[Content revision data]
+++++

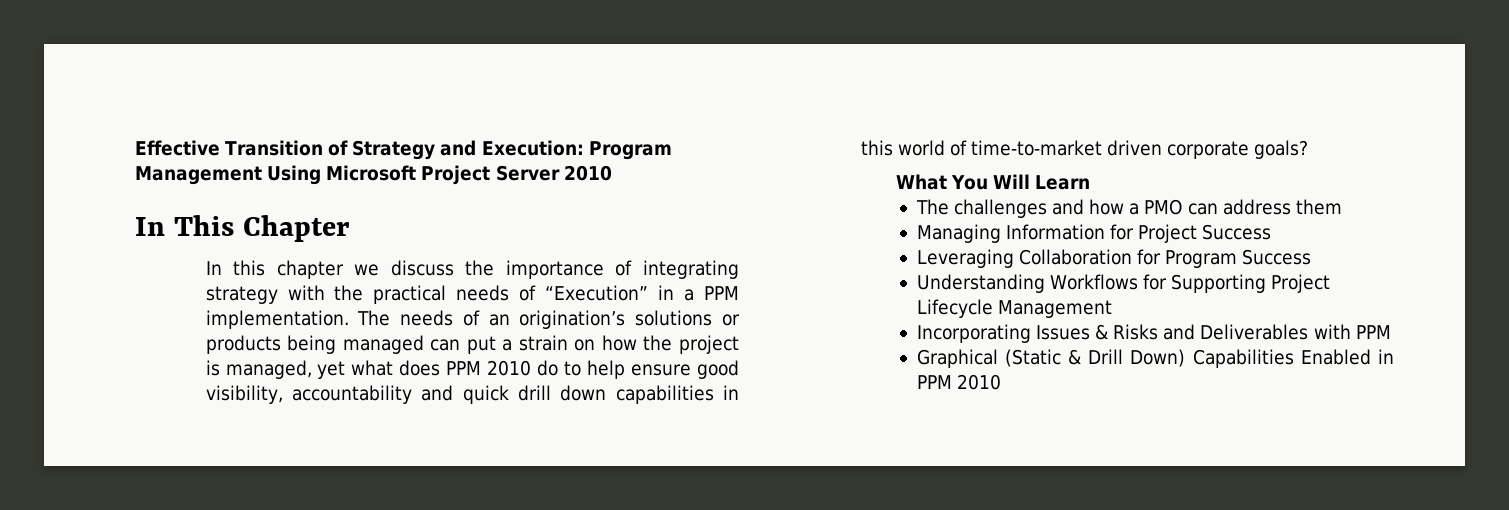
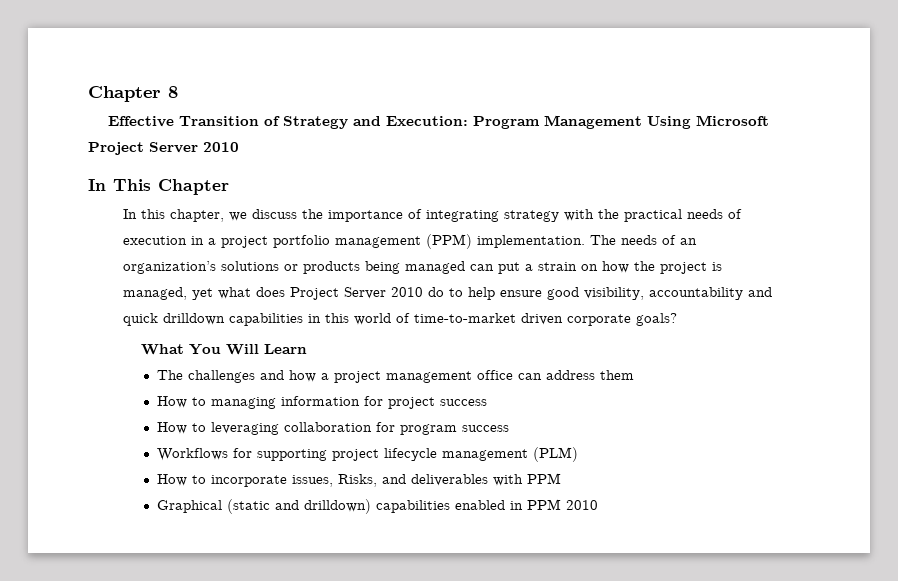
+ Chapter 8
- In this chapter we discuss the importance of integrating strategy with the practical needs of “Execution” in a PPM implementation.
+ In this chapter, we discuss the importance of integrating strategy with the practical needs of execution in a project portfolio management (PPM) implementation.
- The needs of an origination’s solutions or products being managed can put a strain on how the project is managed, yet what does PPM 2010 do to help ensure good visibility, accountability and quick drill down capabilities in this world of time-to-market driven corporate goals?
+ The needs of an organization’s solutions or products being managed can put a strain on how the project is managed, yet what does Project Server 2010 do to help ensure good visibility, accountability and quick drilldown capabilities in this world of time-to-market driven corporate goals?
- The challenges and how a PMO can address them
+ The challenges and how a project management office can address them
- Managing Information for Project Success
- Leveraging Collaboration for Program Success
- Understanding Workflows for Supporting Project Lifecycle Management
- Incorporating Issues & Risks and Deliverables with PPM
- Graphical (Static & Drill Down) Capabilities Enabled in PPM 2010
+ How to managing information for project success
+ How to leveraging collaboration for program success
+ Workflows for supporting project lifecycle management (PLM)
+ How to incorporate issues, Risks, and deliverables with PPM
+ Graphical (static and drilldown) capabilities enabled in PPM 2010

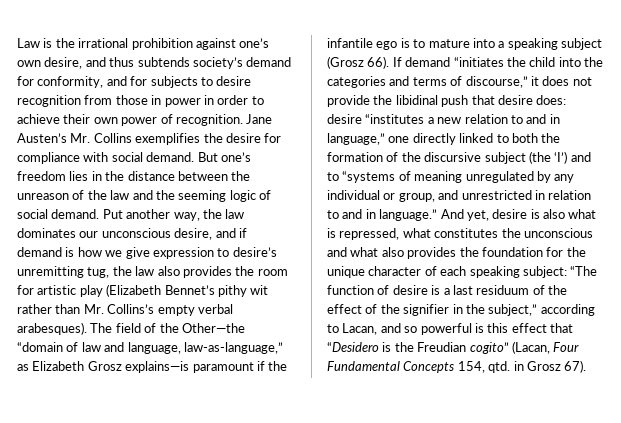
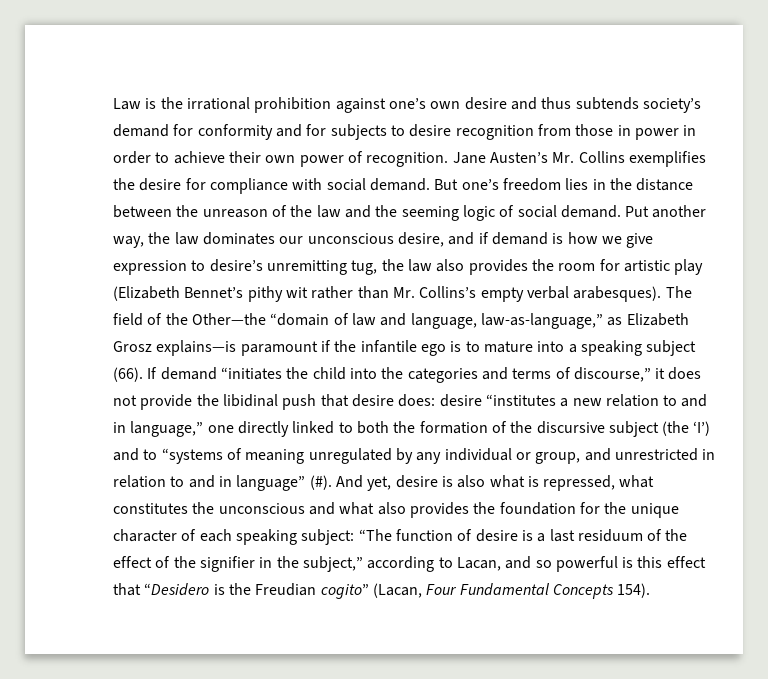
- Law is the irrational prohibition against one’s own desire, and thus subtends society’s demand for conformity, and for subjects to desire recognition from those in power in order to achieve their own power of recognition.
+ Law is the irrational prohibition against one’s own desire and thus subtends society’s demand for conformity and for subjects to desire recognition from those in power in order to achieve their own power of recognition.
- The field of the Other—the “domain of law and language, law-as-language,” as Elizabeth Grosz explains—is paramount if the infantile ego is to mature into a speaking subject (Grosz 66).
+ The field of the Other—the “domain of law and language, law-as-language,” as Elizabeth Grosz explains—is paramount if the infantile ego is to mature into a speaking subject (66).
- desire “institutes a new relation to and in language,” one directly linked to both the formation of the discursive subject (the ‘I’) and to “systems of meaning unregulated by any individual or group, and unrestricted in relation to and in language.”
+ desire “institutes a new relation to and in language,” one directly linked to both the formation of the discursive subject (the ‘I’) and to “systems of meaning unregulated by any individual or group, and unrestricted in relation to and in language” (#).
- “The function of desire is a last residuum of the effect of the signifier in the subject,” according to Lacan, and so powerful is this effect that “Desidero is the Freudian cogito” (Lacan, Four Fundamental Concepts 154, qtd. in Grosz 67).
+ “The function of desire is a last residuum of the effect of the signifier in the subject,” according to Lacan, and so powerful is this effect that “Desidero is the Freudian cogito” (Lacan, Four Fundamental Concepts 154).

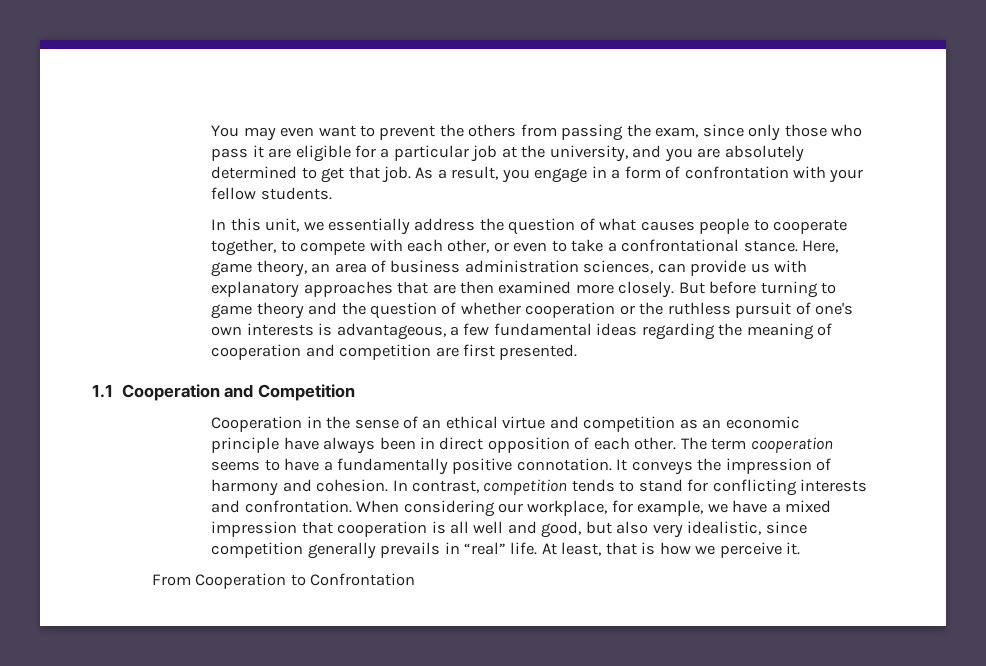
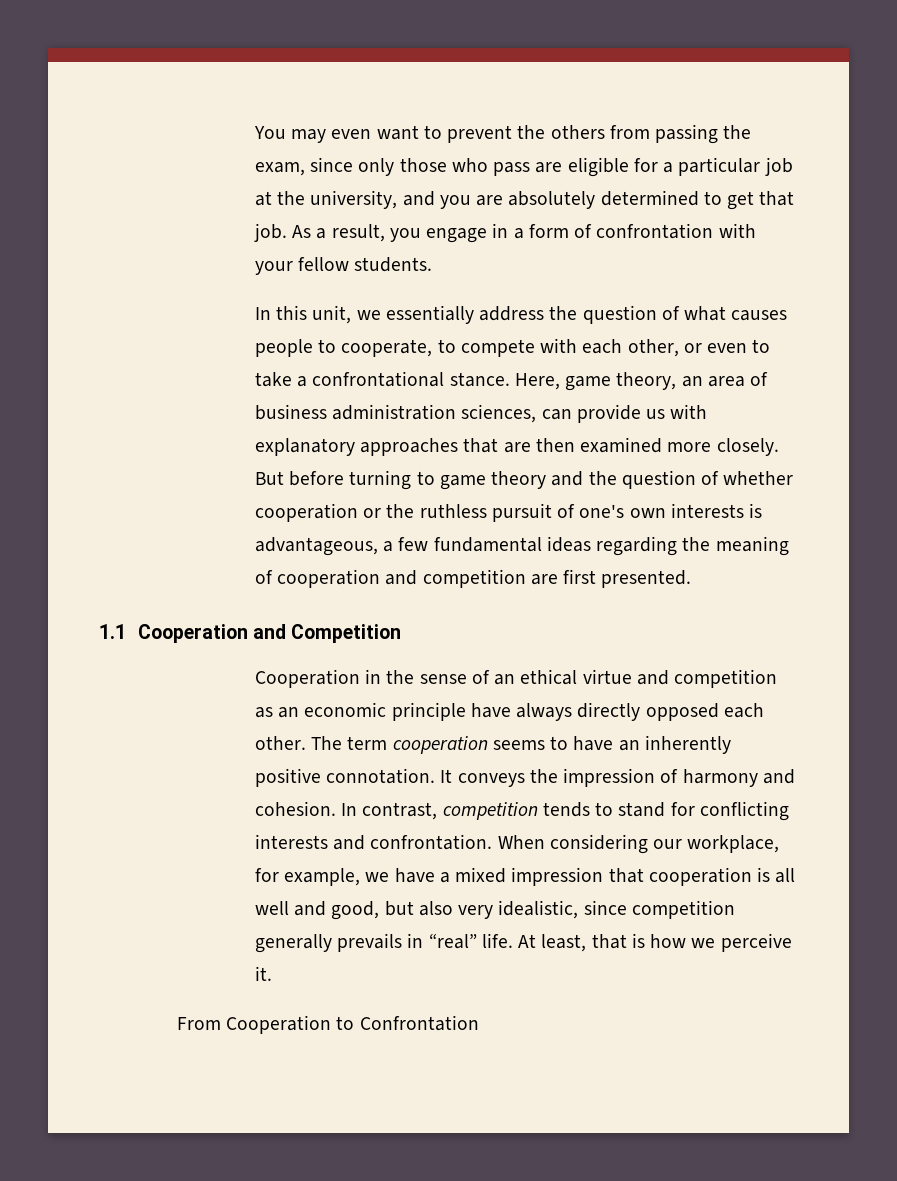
- You may even want to prevent the others from passing the exam, since only those who pass it are eligible for a particular job at the university, and you are absolutely determined to get that job.
+ You may even want to prevent the others from passing the exam, since only those who pass are eligible for a particular job at the university, and you are absolutely determined to get that job.
- In this unit, we essentially address the question of what causes people to cooperate together, to compete with each other, or even to take a confrontational stance.
+ In this unit, we essentially address the question of what causes people to cooperate, to compete with each other, or even to take a confrontational stance.
- Cooperation in the sense of an ethical virtue and competition as an economic principle have always been in direct opposition of each other.
+ Cooperation in the sense of an ethical virtue and competition as an economic principle have always directly opposed each other.
- The term cooperation seems to have a fundamentally positive connotation.
+ The term cooperation seems to have an inherently positive connotation.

+++++

§ Task instructions: For this answer, return word for word the lines from the first line of the records through the line containing "- In this chapter". Omit the pictures.

§ The answer:
+ Chapter 8
- In this chapter we discuss the importance of integrating strategy with the practical needs of “Execution” in a PPM implementation.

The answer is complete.